Фенелла нервно сжала руку Родерика.
— Ну пожалуйста, — прошептала она.
— Может, все-таки выслушаем их, миссис Анкред? — сказал Родерик.
— Мамочка, это очень важно! Правда.
Дженетта взглянула на Поля.
— Поль, ты можешь унять эту строптивицу?
— Тетя Джен, я тоже считаю, что очень важно все рассказать.
— Милые мои дети, я уверена, вы даже не понимаете…
— Нет, тетя Джен, мы прекрасно понимаем. Мы все это обсудили и понимаем: то, что мы расскажем, может пагубно отразиться на всей нашей семье и вызвать громкий скандал. — Поль сказал это чуть ли не с удовольствием. — Нас нисколько не радует такая перспектива, но вести себя иначе мы не имеем права, это было бы непорядочно.
— Мы верим в правосудие, — громко заявила Фенелла. — И было бы нелогично и бесчестно обходить законы, чтобы спасти репутацию семьи. Мы знаем, последствия могут быть ужасны. Но всю ответственность за них мы готовы взять на себя. Верно, Поль?
— Да, — подтвердил он. — Нам этот шаг неприятен, но мы готовы на него пойти.
— О господи! — не выдержала Дженетта. — Бога ради, не стройте из себя героев! Вы все-таки настоящие Анкреды, оба!
— Нет, мамочка, ничего подобного. Ты ведь не знаешь, что мы собираемся рассказать. Так что это никакой не театр, а вопрос принципа, ради которого необходимо пойти на жертву.

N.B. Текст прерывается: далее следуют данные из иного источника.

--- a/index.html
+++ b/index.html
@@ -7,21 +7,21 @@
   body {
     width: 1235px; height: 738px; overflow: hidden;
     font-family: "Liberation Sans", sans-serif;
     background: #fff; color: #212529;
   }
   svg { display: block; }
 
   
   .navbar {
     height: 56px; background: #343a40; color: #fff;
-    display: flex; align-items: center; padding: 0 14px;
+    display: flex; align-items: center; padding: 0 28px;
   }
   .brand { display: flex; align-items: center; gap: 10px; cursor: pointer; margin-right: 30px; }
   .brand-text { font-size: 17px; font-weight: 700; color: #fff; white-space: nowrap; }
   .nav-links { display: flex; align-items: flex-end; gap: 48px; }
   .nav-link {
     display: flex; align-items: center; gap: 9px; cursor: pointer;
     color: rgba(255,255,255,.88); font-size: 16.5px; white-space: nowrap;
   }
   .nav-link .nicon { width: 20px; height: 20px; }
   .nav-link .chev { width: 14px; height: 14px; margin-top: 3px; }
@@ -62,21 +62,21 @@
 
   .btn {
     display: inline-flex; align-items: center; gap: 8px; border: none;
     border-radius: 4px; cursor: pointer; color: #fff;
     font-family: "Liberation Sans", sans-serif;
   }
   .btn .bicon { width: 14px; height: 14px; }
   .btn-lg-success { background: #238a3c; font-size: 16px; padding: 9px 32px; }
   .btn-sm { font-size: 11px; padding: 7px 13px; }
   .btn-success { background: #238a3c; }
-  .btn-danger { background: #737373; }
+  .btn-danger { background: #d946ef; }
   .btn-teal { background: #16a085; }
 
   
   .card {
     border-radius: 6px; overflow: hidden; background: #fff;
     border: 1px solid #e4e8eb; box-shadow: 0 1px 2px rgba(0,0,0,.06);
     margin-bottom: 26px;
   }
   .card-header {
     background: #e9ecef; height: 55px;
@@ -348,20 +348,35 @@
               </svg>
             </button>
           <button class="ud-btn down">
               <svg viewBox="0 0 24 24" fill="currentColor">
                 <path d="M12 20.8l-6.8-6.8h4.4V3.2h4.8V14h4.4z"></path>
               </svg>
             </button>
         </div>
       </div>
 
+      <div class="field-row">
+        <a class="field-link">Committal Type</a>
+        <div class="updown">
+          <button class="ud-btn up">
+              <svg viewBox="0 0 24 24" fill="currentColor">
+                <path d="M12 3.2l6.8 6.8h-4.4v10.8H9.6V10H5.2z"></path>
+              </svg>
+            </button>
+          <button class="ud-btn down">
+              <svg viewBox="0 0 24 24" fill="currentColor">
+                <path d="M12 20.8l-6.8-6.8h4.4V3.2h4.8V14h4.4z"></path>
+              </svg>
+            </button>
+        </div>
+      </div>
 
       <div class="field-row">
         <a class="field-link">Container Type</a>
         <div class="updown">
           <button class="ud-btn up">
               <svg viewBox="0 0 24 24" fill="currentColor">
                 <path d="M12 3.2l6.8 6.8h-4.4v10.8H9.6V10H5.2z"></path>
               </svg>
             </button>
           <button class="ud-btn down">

— А вы, естественно, мните себя очень принципиальными и готовы пожертвовать чем угодно. Ах, мистер Аллен… — Она не договорила, но в ее тоне он услышал: «Мы-то с вами понимаем друг друга. И я убедительно прошу вас, делите на шестнадцать все, что плетут эти глупые дети».
— Мамочка, это чрезвычайно важно.
— В таком случае давайте послушаем, — сказал Родерик.
Как он и ожидал, Дженетта сдалась легко и достойно.
— Что ж, если это так уж необходимо… Но тогда по крайней мере сядь, а то из-за тебя бедный мистер Аллен тоже стоит.
Фенелла послушно, с характерным для женщин этой семьи изяществом опустилась в кресло. Агата точно описала эту живую, непосредственную девушку. Унаследованная от матери худощавость сочеталась в ней с яркой красотой Анкредов и добавляла ее облику хрупкость. «И все же театральности в ней не меньше, чем у остальных членов этой семейки», — подумал Родерик.
— Мы с Полем обсуждали всё уже сто раз, — начала она скороговоркой. — С того дня, как пришли письма. Вначале мы решили не вмешиваться. Мы считали, что писать анонимки может только последний мерзавец, и сама мысль, что в нашей семье кто-то на такое способен, была нам отвратительна. Мы были уверены, что в этих письмах все от начала до конца гнусная, злобная клевета.